Turkish papers report reconciliation
The mother of one of the soldiers involved in the raid told Ynet she had mixed feelings about the apology.
"The most important things is that that there will be a policy of peace, allowing us to overcome the lines of dispute. However at a personal level, the image of the Marmara is always before my eyes. I can't get the boy's stories out of my head. It sends shivers down my spine.
"But we must differentiate between emotions and rational thought… so that there will be no more Marmara and that my son will no longer be put in such situations."
The mother of another soldier was not so sympathetic: "I will never step foot in Turkey nor will I eat Egyptian food because of that trauma. However, today's apology proved that we were the bigger man, it proved to the world that despite the hard experience, Israel desires peace."
Erdogan accepts apology (Photo: EPA)
The reconciliation might also allow a thawing in military cooperation.
Before the diplomatic break, Israeli pilots trained in Turkish skies, exercises widely seen as improving their capability to carry out long-range missions such as possible strikes against Iran's nuclear facilities.
However since the Marmara no such training took place, forcing Israel to train above Poland, Greece and Italy. The tense relations also motivated Turkey to block IAF jets from nearing its borders in the Mediterranean.

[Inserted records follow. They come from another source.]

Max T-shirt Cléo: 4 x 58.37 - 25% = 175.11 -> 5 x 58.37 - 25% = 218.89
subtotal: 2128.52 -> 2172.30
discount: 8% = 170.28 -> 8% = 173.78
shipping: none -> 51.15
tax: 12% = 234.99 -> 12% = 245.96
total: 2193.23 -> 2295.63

As a possible hint at behind the scenes negotiations to normalize relations, the IDF Central Operations Unit softened its Turkish travel ban for IDF soldiers, now allowing soldiers to fly to Turkey, albeit only for connections.
'Turks wanted to humiliate'
Deputy foreign minister during the raid, Danny Ayalon, infamous for embarrassing the Turkish ambassador by seating him on a chair lower than his own during a meeting following the event, spoke to Ynet and said that he believes Netanyahu did the smart and right thing in apologizing.
"Israel's relations with Turkey are very important, but until now the problem was essential, not just a matter of a couple of words here or there.
"We could have made this apology a while ago, but then, more than they wanted an apology, Turkey wanted to humiliate Israel and hurt it international standing. Now, backed with the US initiative, it was possible to reach a compromise without anybody losing face."
In Israel, Netanyahu's decision received wide support, with Opposition Leader Shelly Yachimovich praising his decision to reconcile with Erdogan.
According to her: "It is best to swallow one's pride and do what is smart and beneficiary for the country."
Yachimovich added that "we should hope that the reconciliation is the first step towards a new policy, strengthening Israel's diplomatic and strategic standing."
However, former foreign minster, MK Avigdor Lieberman said that Israel's apologizing for the actions of IDF soldiers against terrorist agents is a serious mistake.
Lieberman was Israel's foreign minister at the time of the event, and according to him: "Anyone who has seen the pictures from the Marmara understands - without a shadow of a doubt - that the actions of the IDF soldiers were in self-defense." He further noted that the apology hurts soldier's motivation.
The prime minister was also attack from the left, MK Hanin Zoabi (Balad) said: "If Netanyahu calls the death of 9 civilians an 'operational mistake', then this means it was not a real apology."
Zoabi, who took part in the 2010 flotilla, added that "a real apology is what Turkey and I have demanded since the start – an international inquiry committee."
In a statement, Hamas applauded Erdogan for having won an apology from Israel, and said he had told the group's leader Khaled Meshaal by telephone that Netanyahu also promised to "lift the siege on the Palestinian people", however, in an statement, Israel reiterated that it promised to work with Erdogan to improve the humanitarian situation - should the situation allow it - in Palestinian territories and Gaza.